We have all seen the pictures of them. Many of us have visited those humbling and beautifully-maintained British and Empire/Commonwealth war cemeteries in Europe and further afield.

Row upon row of white headstones carrying the names and regimental or service emblems of men (and some women) who made the ultimate sacrifice in both world wars. Sometimes the name of the deceased wasn’t known, and so the stone simply says the soldier buried there is “known unto God” – the words were suggested by Rudyard Kipling.

Aside from visiting the cemeteries, many of us have had cause to use the Commonwealth War Graves Commission’s (CWGC) website (www.cwgc.org) to find out a little more about some family member who was lost in one of the wars.

The CWGC, as it has been known since 1960 (it was the Imperial War Graves Commission before that) is responsible for the commemoration of 1.7 million British and Commonwealth soldiers and civilians, and cares for around 23,000 separate burial sites around the world.

The Commission was established thanks to the work of a Bristolian, Sir Fabian Ware.

Fabian Arthur Goulstone Ware was born at Glendower House, Clifton Park in 1869. His father was a chartered accountant, and he would go on to a successful career taking in teaching, journalism and business.

Sir Fabian Ware (1869 - 1949), the Bristol-born former newspaper editor and businessman who set up what’s now the Commonwealth War Graves Commission
Sir Fabian Ware (1869 – 1949), the Bristol-born former newspaper editor and businessman who set up what’s now the Commonwealth War Graves Commission (Image: Sasha Hulton Archive/Getty Images)

He was a director of Rio Tinto Zinc when the First World War broke out. He tried to enlist, but at the age of 45 he was too old, so instead became a volunteer with a Red Cross ambulance unit.

It was this which made him realise that there was no system or organisation responsible for marking and recording the graves of those killed, so he established the Red Cross Graves Registration Unit.

He also reasoned that the graves would have to be cared for after the war’s end, and he leveraged the influential contacts from his careers as a newspaper editor and businessman to form the Imperial War Graves Commission.

He established cemeteries and war memorials and oversaw the enormous task of recording the details of the dead. He approached artists, architects and poets and others to devise appropriate memorials and cemeteries.

Headstones would be all alike, with no distinction of rank, race or religion. They were to be laid out in straight rows with the national emblem or the service or regimental badge plus the rank, name, unit, date of death, age and religious emblem on the headstones. Families could also add a short personal inscription if they wished.
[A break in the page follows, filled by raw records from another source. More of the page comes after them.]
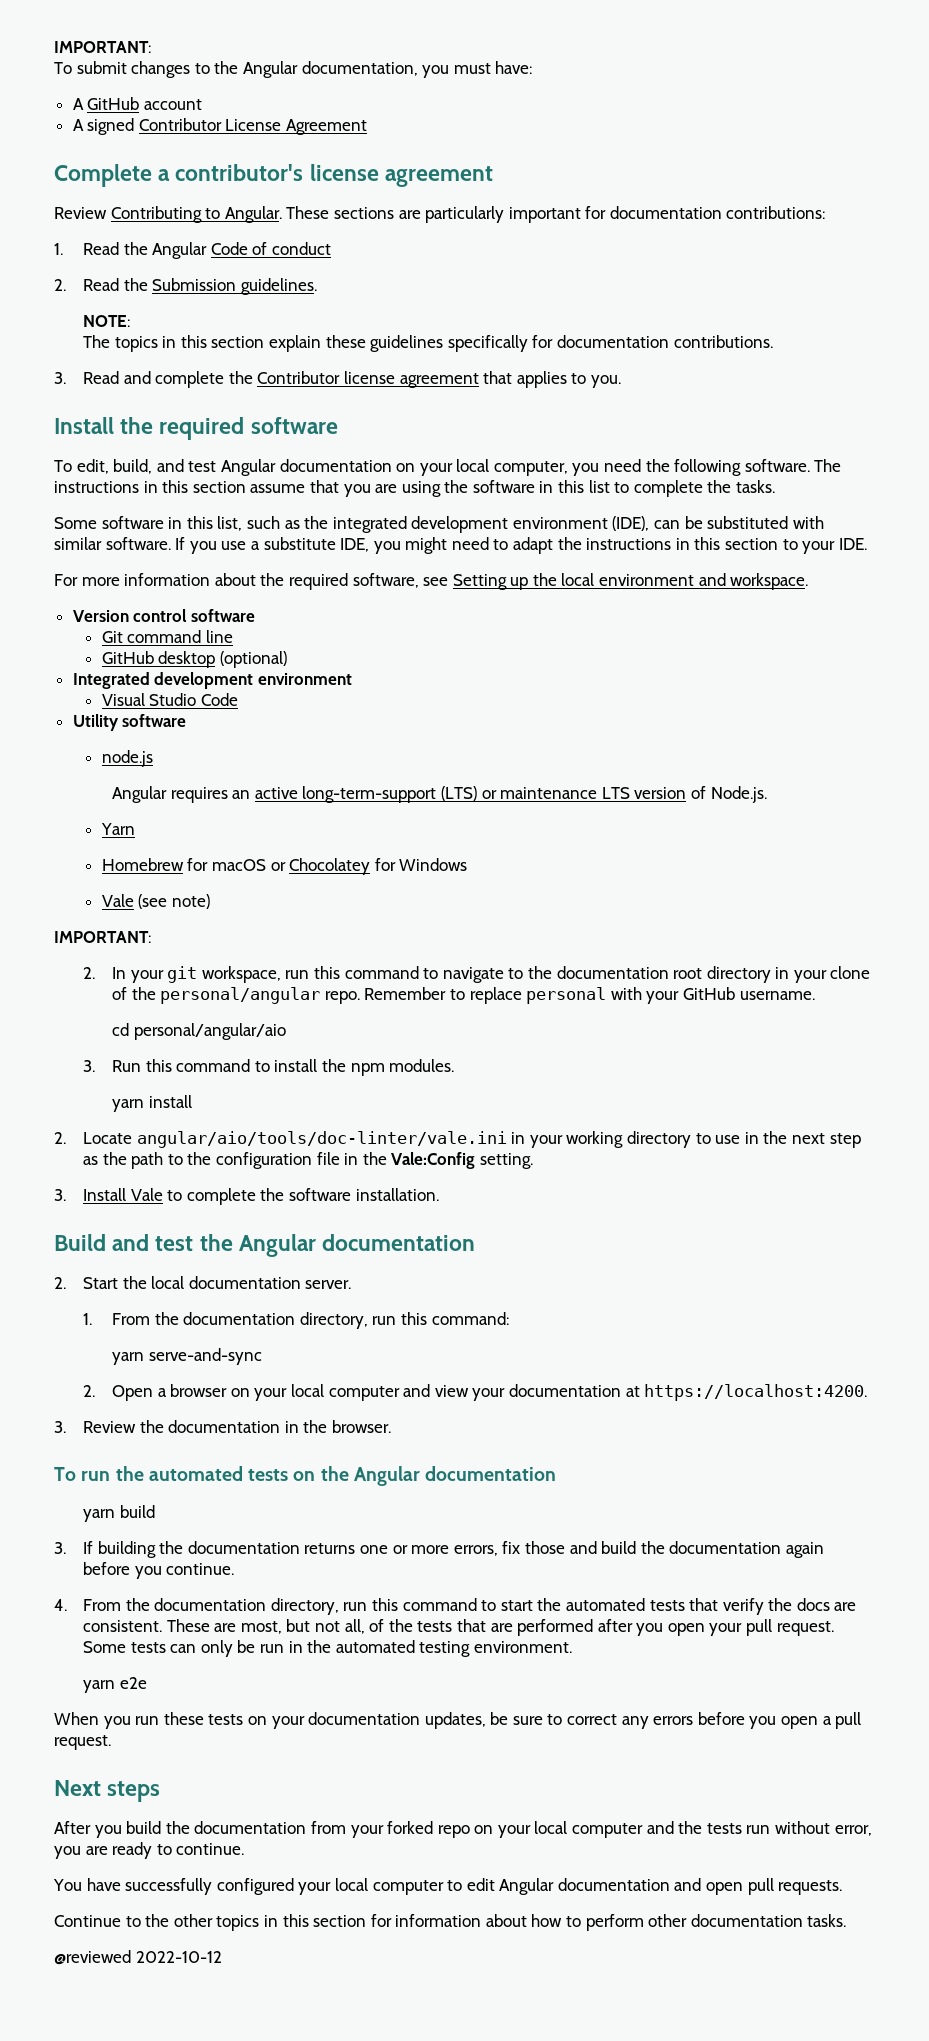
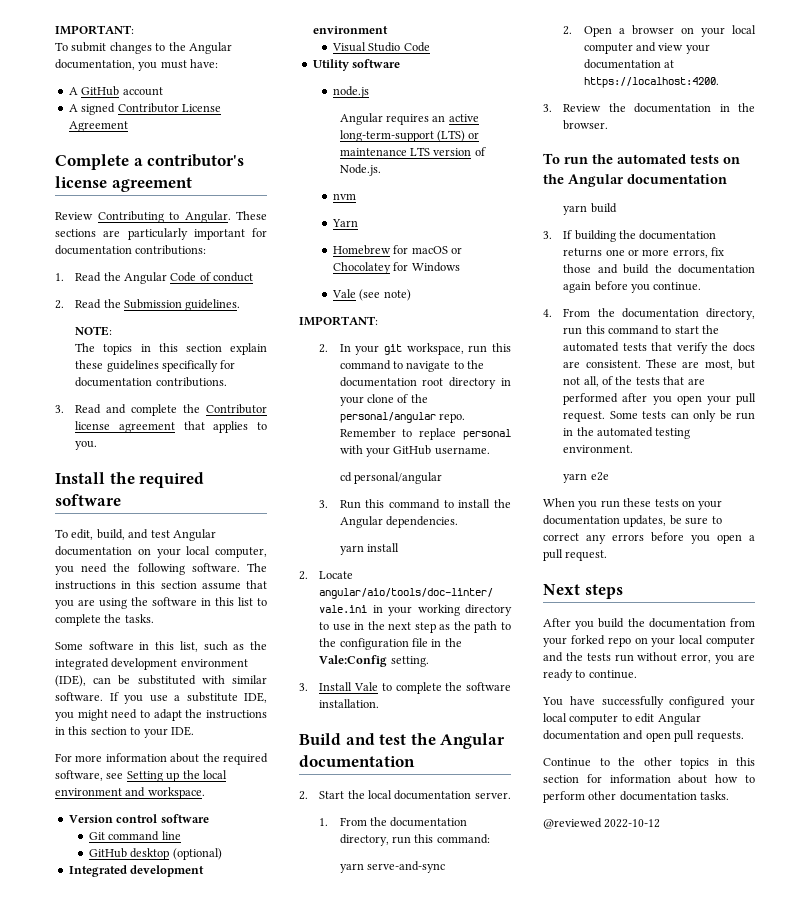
+ nvm
- cd personal/angular/aio
+ cd personal/angular
- 3. Run this command to install the npm modules.
+ 3. Run this command to install the Angular dependencies.

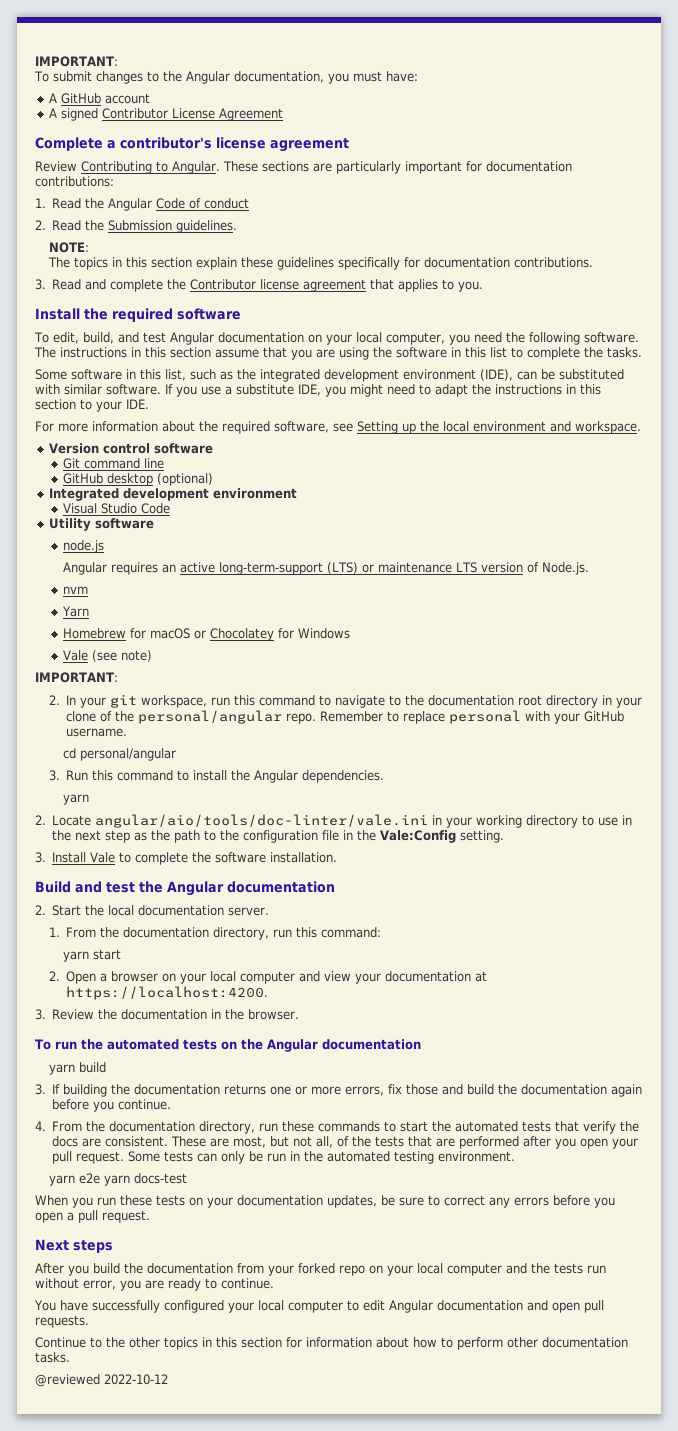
  3. Run this command to install the Angular dependencies.
- yarn install
+ yarn
- yarn serve-and-sync
+ yarn start
- 4. From the documentation directory, run this command to start the automated tests that verify the docs are consistent.
+ 4. From the documentation directory, run these commands to start the automated tests that verify the docs are consistent.
- yarn e2e
+ yarn e2e yarn docs-test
Ware found himself managing a small army of gardeners, gravediggers and masons, many of them ex-soldiers, who would end up settling in France or Belgium and marrying local women.
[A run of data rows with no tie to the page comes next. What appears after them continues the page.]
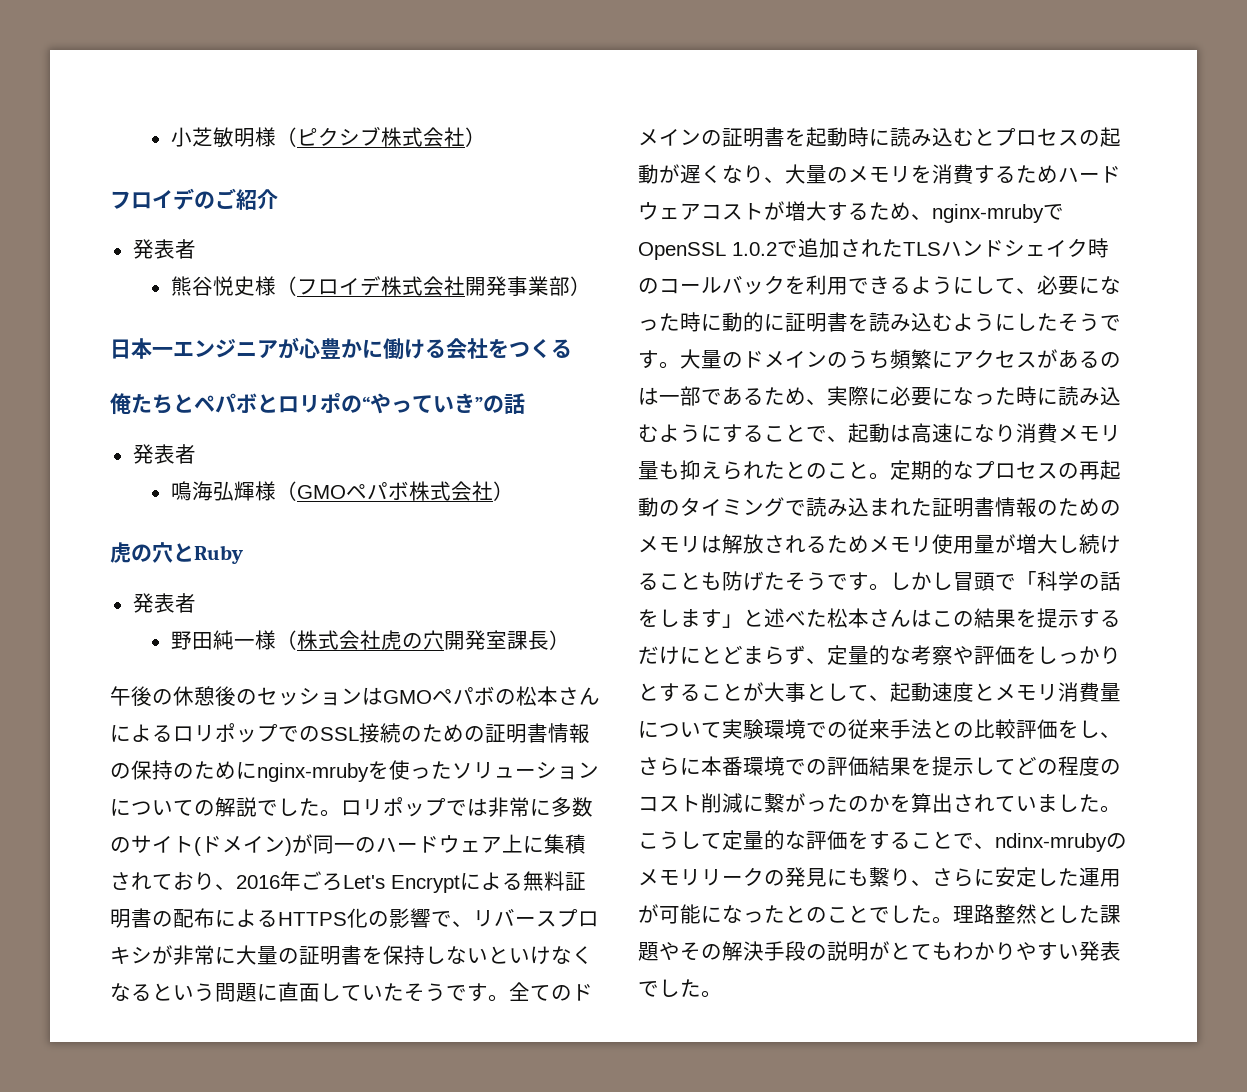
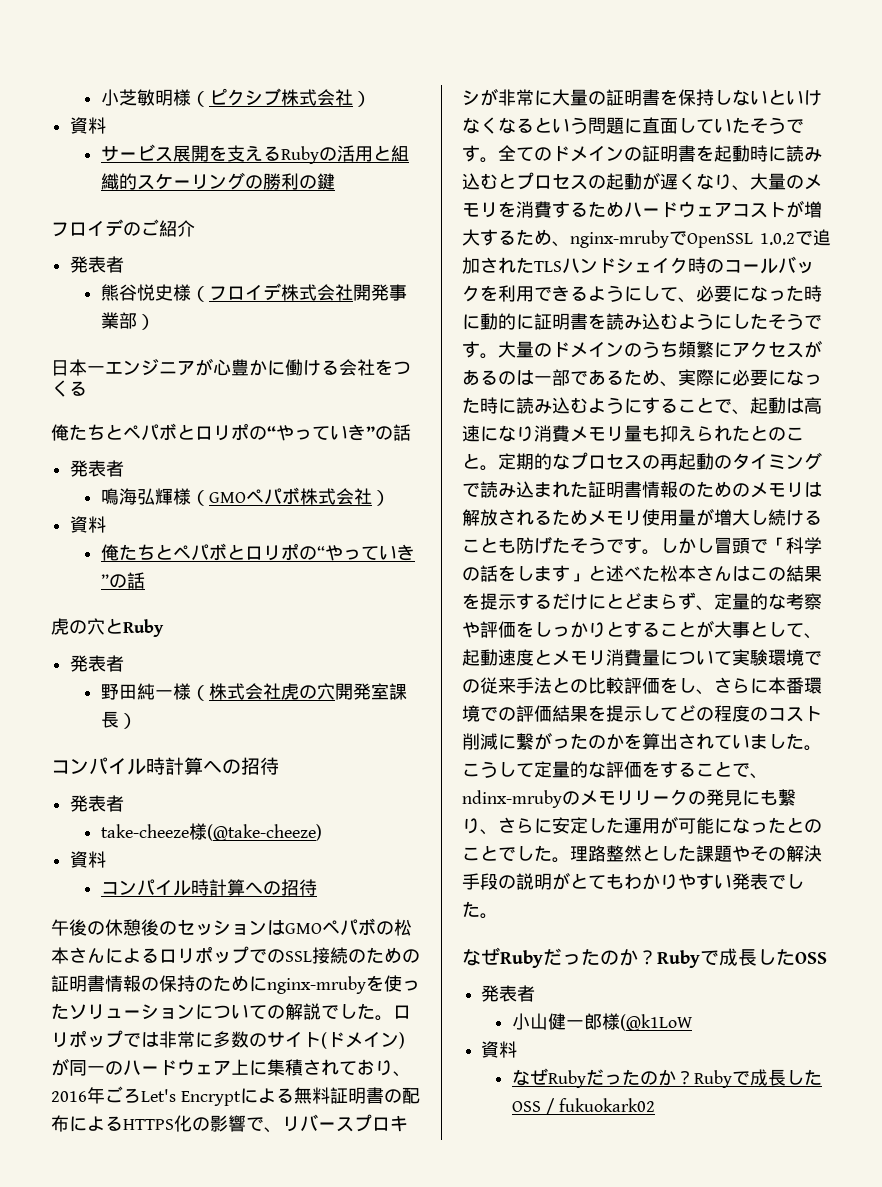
  小芝敏明様（ピクシブ株式会社）
+ 資料
+ サービス展開を支えるRubyの活用と組織的スケーリングの勝利の鍵
  鳴海弘輝様（GMOペパボ株式会社）
+ 資料
+ 俺たちとペパボとロリポの“やっていき”の話
  野田純一様（株式会社虎の穴開発室課長）
+ コンパイル時計算への招待
+ 発表者
+ take-cheeze様(@take-cheeze)
+ 資料
+ コンパイル時計算への招待
  理路整然とした課題やその解決手段の説明がとてもわかりやすい発表でした。
+ なぜRubyだったのか？Rubyで成長したOSS
+ 発表者
+ 小山健一郎様(@k1LoW
+ 資料
+ なぜRubyだったのか？Rubyで成長したOSS / fukuokark02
It was an immense task, complicated by the fact that for years afterwards human remains were being found which could not be identified. At the same time, tens of thousands were known to have died but whose remains could not be located. These would be memorialised with monuments such as the Menin Gate at Ieper (Ypres) and the Thiepval Memorial to the Missing of the Somme in northern France.

Ware was knighted for his work in 1920, and was called out of retirement on the outbreak of the Second World War, which could leave us with a legacy of even more CWGC cemeteries around the world, and which would provide graves for civilians who died as a result of enemy action.

When he died in 1949 his ashes were buried in the local Holy Trinity Churchyard, Amberley, Gloucestershire with an Imperial War Graves Commission headstone.